“I think we need to learn how to actively prioritise friendship in our lives,” Kate Leaver, author of The Friendship Cure, told the Standard. “We are legally bound to our spouse and genetically obliged to love our family, so friendship is theoretically more tenuous and therefore needs better protection.
“We, as a society, put romantic love above all other forms – we can blame Hugh Grant movies, in part, for that – and we just need to reorganise our hierarchy of love so that friendship is vitally and obviously important to us.”
Leaver advised if you want to avoid falling into the all-consuming relationship trap, you must actively prioritise your friends.
She added: “To stop losing friends when you get into a relationship, you must deliberately, consciously and proactively decide to keep the friendship in your life, in a prominent position.

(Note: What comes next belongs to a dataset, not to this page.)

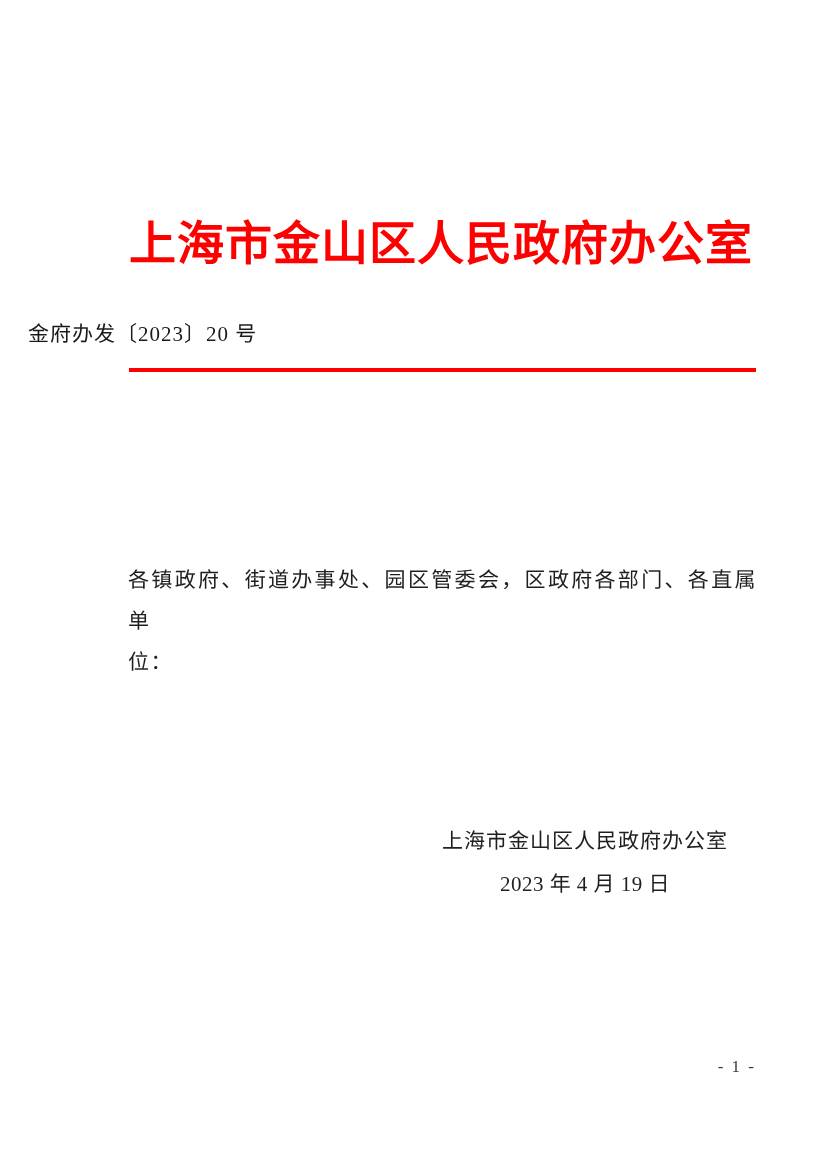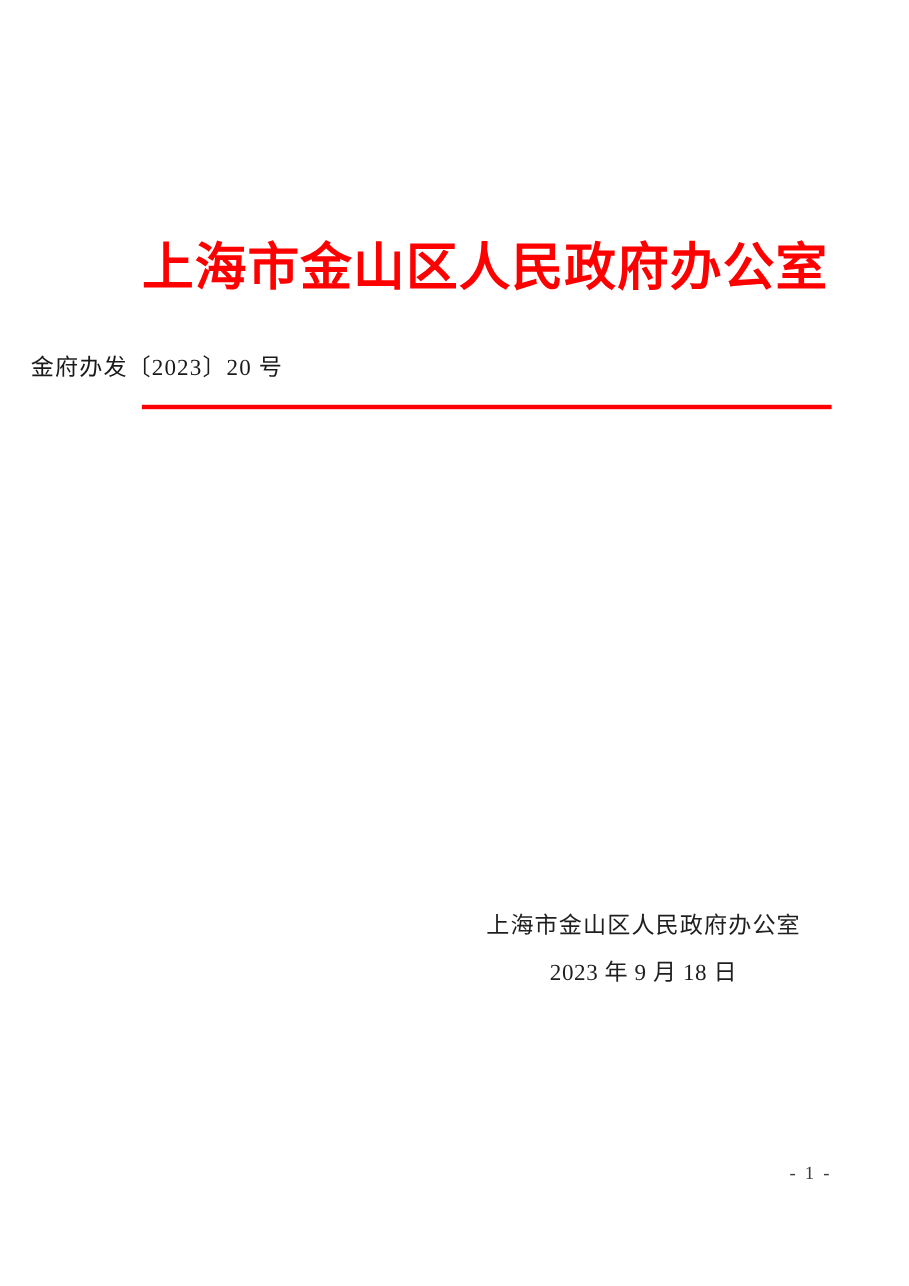"各镇政府、街道办事处、园区管委会，区政府各部门、各直属单" p.salutation { html: none -> <p>各镇政府、街道办事处、园区管委会，区政府各部门、各直属单 位：</p> }
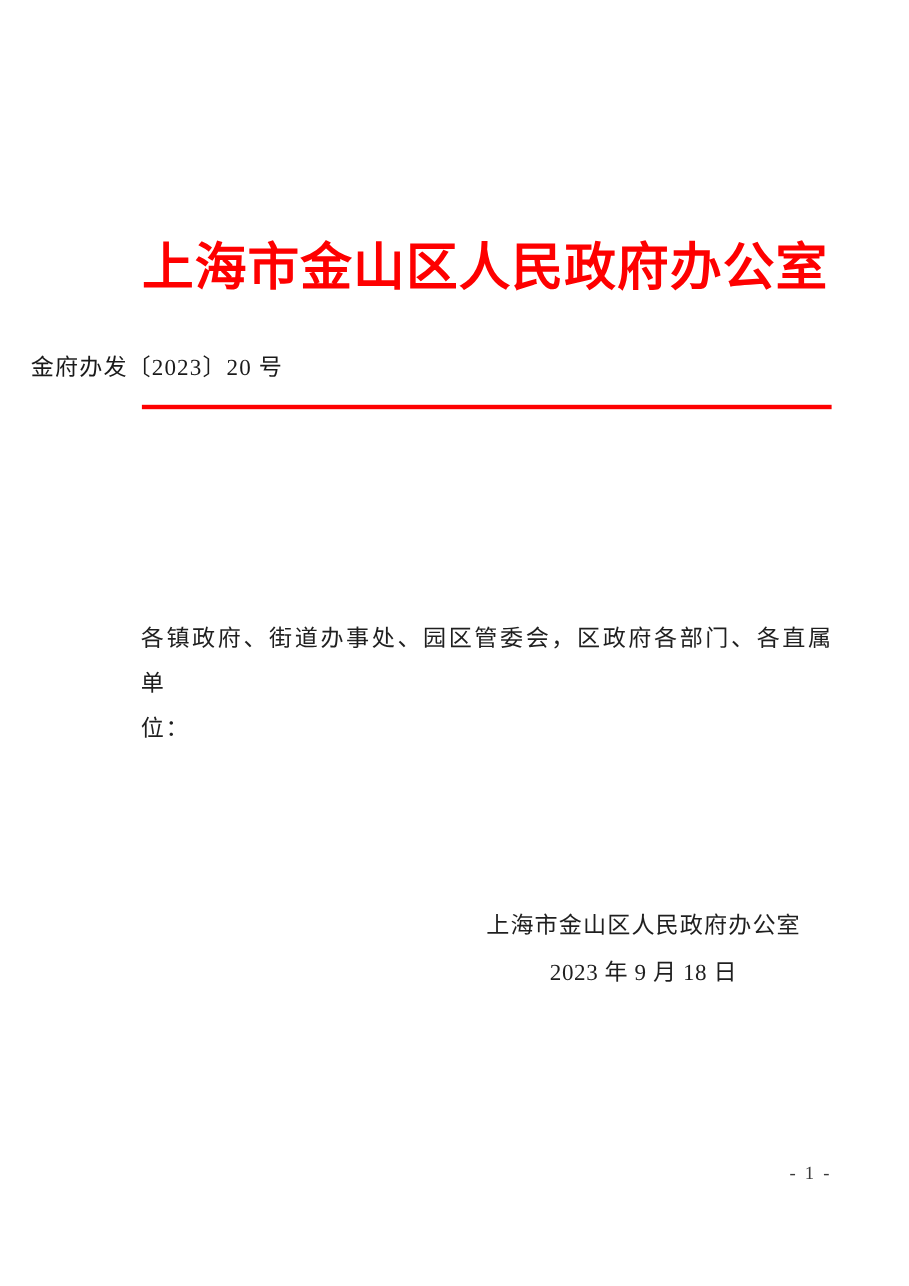"2023 年 9 月 18" div.sign-date { text: 9 月 18 -> 4 月 19 }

“So fewer ‘we need to catch up’ texts – more actual catch ups. I know it’s hard to keep tiny humans alive, run a career, care for your parents and maintain a relationship, but it’s so desperately important to make time for friendship, too.”
Part of the reason a lot of relationships break down is due to how much we expect from our romantic partners – so Leaver suggested relying on multiple people for emotional needs instead of just one.
She continued: “We also need to get more realistic about what our partners can give us. Part of the reason so many relationships break down is that we are expecting too much from one human being.
“If we relied on multiple people for our emotional needs, we’d be safer and better protected by heartache. We often underestimate friendship and mistake it for a relationship defined by fun – and it is fun! – but it is also strategically important for our mental and even physical wellbeing.” (Evening Standard)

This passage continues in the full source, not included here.